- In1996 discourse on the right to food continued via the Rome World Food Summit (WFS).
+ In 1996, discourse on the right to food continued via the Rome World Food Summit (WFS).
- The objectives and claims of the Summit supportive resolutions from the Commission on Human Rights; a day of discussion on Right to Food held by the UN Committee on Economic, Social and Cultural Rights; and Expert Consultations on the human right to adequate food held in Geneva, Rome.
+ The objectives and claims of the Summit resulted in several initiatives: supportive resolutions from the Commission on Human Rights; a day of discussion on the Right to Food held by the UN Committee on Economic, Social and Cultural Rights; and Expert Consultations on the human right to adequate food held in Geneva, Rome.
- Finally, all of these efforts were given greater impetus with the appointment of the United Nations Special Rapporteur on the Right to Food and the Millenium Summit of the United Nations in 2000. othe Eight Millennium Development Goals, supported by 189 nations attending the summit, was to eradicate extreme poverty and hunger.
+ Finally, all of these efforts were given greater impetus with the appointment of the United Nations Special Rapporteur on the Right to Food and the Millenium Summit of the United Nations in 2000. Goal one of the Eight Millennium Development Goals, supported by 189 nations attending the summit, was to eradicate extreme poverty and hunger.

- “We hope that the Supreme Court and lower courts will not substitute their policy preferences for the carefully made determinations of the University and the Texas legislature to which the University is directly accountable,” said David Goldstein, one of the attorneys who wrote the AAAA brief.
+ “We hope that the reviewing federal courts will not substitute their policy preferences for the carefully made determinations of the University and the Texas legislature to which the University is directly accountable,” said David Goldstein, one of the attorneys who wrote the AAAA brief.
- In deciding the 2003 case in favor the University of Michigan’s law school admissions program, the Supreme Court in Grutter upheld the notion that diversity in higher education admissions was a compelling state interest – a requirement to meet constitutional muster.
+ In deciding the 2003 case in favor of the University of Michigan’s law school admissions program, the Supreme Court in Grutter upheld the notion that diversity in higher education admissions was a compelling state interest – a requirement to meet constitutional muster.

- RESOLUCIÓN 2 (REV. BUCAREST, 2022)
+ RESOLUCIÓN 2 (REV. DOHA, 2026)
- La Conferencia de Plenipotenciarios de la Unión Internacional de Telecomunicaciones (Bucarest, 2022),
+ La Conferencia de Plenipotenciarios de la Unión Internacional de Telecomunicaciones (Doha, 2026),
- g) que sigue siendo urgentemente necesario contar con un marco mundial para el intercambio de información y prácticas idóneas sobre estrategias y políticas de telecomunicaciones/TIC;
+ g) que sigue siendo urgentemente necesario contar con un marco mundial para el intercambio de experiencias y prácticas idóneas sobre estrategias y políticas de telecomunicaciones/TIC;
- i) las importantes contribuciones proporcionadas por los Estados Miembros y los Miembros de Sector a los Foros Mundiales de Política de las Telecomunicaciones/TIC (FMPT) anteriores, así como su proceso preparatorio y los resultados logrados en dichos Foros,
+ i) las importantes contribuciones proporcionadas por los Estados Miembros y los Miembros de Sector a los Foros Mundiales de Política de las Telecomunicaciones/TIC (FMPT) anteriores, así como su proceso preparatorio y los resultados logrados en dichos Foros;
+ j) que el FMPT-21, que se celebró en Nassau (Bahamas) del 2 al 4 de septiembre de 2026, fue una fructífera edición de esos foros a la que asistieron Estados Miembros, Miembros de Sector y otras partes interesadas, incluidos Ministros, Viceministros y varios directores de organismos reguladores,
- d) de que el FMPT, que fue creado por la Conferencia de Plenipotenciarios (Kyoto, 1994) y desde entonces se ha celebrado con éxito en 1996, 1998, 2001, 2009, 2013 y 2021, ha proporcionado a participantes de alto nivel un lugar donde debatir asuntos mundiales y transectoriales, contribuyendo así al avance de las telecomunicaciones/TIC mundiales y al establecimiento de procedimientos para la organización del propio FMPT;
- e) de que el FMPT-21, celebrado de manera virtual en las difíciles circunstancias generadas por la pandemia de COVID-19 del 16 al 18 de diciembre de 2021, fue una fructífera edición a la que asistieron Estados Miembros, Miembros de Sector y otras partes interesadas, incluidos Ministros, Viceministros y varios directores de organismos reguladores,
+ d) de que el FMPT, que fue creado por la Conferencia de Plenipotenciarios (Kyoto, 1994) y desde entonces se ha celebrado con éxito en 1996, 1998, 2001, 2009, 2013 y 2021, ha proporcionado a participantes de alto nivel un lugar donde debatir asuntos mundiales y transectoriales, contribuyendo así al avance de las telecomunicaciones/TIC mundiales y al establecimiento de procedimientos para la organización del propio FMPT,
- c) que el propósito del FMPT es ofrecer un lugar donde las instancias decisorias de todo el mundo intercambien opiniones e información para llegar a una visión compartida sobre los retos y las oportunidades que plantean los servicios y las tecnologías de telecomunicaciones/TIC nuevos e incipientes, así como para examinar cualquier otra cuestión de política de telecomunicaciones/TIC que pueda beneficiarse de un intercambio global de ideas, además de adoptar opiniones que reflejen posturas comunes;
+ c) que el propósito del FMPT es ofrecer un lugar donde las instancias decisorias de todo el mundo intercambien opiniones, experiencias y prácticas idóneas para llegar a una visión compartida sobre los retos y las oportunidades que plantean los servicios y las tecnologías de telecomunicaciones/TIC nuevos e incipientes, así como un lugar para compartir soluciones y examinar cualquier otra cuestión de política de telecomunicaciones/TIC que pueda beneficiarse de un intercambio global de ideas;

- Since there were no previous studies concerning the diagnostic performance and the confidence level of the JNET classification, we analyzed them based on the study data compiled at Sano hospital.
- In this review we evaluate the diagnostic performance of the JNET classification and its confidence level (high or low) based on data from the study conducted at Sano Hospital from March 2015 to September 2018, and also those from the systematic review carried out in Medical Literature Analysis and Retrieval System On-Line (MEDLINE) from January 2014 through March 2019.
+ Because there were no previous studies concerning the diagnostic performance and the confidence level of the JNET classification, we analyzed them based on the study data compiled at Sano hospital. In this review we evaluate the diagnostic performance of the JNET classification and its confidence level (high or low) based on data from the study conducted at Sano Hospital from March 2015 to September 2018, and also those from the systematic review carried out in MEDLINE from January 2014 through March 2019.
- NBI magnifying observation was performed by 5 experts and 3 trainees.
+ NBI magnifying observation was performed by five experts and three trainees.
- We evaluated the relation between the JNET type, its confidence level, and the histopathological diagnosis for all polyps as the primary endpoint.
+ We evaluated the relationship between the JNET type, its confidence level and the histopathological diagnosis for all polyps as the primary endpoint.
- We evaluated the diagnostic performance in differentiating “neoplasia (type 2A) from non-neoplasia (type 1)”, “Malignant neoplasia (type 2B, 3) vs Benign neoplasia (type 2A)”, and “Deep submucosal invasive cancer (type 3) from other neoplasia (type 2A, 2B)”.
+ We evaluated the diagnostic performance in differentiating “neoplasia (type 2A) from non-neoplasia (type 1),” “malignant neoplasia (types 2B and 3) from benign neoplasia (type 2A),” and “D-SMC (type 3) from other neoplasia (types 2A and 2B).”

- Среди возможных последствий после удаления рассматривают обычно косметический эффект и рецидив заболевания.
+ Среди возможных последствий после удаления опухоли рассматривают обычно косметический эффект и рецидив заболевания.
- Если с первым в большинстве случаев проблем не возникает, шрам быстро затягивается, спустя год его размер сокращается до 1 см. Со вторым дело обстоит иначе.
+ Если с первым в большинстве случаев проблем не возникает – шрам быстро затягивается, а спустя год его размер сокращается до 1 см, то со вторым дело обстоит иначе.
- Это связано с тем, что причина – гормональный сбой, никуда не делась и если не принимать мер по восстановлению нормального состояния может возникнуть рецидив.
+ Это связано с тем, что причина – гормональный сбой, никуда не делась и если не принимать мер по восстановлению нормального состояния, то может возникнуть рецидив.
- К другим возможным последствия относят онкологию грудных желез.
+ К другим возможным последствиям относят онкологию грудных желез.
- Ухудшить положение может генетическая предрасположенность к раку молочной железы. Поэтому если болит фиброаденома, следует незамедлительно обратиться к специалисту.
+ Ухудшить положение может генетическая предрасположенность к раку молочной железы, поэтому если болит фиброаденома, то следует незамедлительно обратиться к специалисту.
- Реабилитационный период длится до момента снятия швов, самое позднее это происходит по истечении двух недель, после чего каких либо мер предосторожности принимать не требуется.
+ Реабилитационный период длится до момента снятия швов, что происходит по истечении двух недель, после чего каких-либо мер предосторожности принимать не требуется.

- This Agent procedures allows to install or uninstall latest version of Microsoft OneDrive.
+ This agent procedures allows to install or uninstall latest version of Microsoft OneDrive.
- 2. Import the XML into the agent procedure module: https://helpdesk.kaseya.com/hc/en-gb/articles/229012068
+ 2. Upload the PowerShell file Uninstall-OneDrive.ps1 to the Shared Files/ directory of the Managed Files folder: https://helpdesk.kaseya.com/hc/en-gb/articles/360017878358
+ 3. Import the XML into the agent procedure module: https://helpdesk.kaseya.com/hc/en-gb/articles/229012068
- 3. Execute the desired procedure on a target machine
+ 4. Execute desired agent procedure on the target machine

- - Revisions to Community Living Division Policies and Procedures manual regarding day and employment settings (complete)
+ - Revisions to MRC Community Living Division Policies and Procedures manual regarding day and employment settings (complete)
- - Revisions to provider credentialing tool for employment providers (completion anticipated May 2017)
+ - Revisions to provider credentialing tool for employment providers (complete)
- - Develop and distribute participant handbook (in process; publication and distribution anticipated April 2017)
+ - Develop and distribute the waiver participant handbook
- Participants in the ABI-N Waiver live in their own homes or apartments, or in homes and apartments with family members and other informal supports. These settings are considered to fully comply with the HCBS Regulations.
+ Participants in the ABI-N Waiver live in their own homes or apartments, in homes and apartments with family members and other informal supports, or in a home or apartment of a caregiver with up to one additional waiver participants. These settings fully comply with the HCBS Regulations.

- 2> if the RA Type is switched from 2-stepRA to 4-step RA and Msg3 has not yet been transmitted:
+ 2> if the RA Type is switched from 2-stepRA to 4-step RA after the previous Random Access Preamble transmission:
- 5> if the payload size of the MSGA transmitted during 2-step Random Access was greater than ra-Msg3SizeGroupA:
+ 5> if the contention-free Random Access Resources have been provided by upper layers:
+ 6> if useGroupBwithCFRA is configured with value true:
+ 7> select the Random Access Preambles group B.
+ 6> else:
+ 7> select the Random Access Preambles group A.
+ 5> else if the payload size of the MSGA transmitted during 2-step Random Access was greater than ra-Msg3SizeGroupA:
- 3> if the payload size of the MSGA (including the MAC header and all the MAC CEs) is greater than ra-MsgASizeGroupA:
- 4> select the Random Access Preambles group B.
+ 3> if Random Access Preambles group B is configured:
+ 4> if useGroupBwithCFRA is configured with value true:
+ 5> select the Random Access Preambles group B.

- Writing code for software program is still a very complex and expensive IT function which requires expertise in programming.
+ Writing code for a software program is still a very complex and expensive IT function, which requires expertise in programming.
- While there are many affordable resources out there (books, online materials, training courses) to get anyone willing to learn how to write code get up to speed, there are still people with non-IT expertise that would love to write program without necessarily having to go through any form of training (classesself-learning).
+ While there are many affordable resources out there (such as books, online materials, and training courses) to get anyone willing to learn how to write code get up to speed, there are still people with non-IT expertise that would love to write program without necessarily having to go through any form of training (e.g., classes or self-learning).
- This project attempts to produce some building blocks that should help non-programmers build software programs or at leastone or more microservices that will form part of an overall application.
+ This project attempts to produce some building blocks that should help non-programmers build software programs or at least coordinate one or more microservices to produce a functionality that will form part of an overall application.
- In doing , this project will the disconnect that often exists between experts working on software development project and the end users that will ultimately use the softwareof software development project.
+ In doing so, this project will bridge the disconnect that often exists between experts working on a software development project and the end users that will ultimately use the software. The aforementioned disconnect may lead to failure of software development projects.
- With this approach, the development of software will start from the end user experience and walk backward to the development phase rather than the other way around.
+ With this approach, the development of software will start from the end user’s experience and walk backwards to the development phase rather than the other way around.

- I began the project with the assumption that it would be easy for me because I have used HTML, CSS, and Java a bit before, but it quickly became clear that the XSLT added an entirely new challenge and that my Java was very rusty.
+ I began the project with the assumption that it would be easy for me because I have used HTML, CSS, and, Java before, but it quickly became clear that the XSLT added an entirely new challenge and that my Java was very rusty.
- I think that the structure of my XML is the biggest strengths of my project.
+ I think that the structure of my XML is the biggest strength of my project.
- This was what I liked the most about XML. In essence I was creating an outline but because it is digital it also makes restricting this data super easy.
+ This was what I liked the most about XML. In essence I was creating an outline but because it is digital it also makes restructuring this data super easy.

### About this exercise:
From the line that has "waiver participant handbook" through the line that has "settings fully comply with the HCBS Regulations.", copy every line exactly as it appears above, and leave out all others.

### Task solution:
+ - Develop and distribute the waiver participant handbook
- Participants in the ABI-N Waiver live in their own homes or apartments, or in homes and apartments with family members and other informal supports. These settings are considered to fully comply with the HCBS Regulations.
+ Participants in the ABI-N Waiver live in their own homes or apartments, in homes and apartments with family members and other informal supports, or in a home or apartment of a caregiver with up to one additional waiver participants. These settings fully comply with the HCBS Regulations.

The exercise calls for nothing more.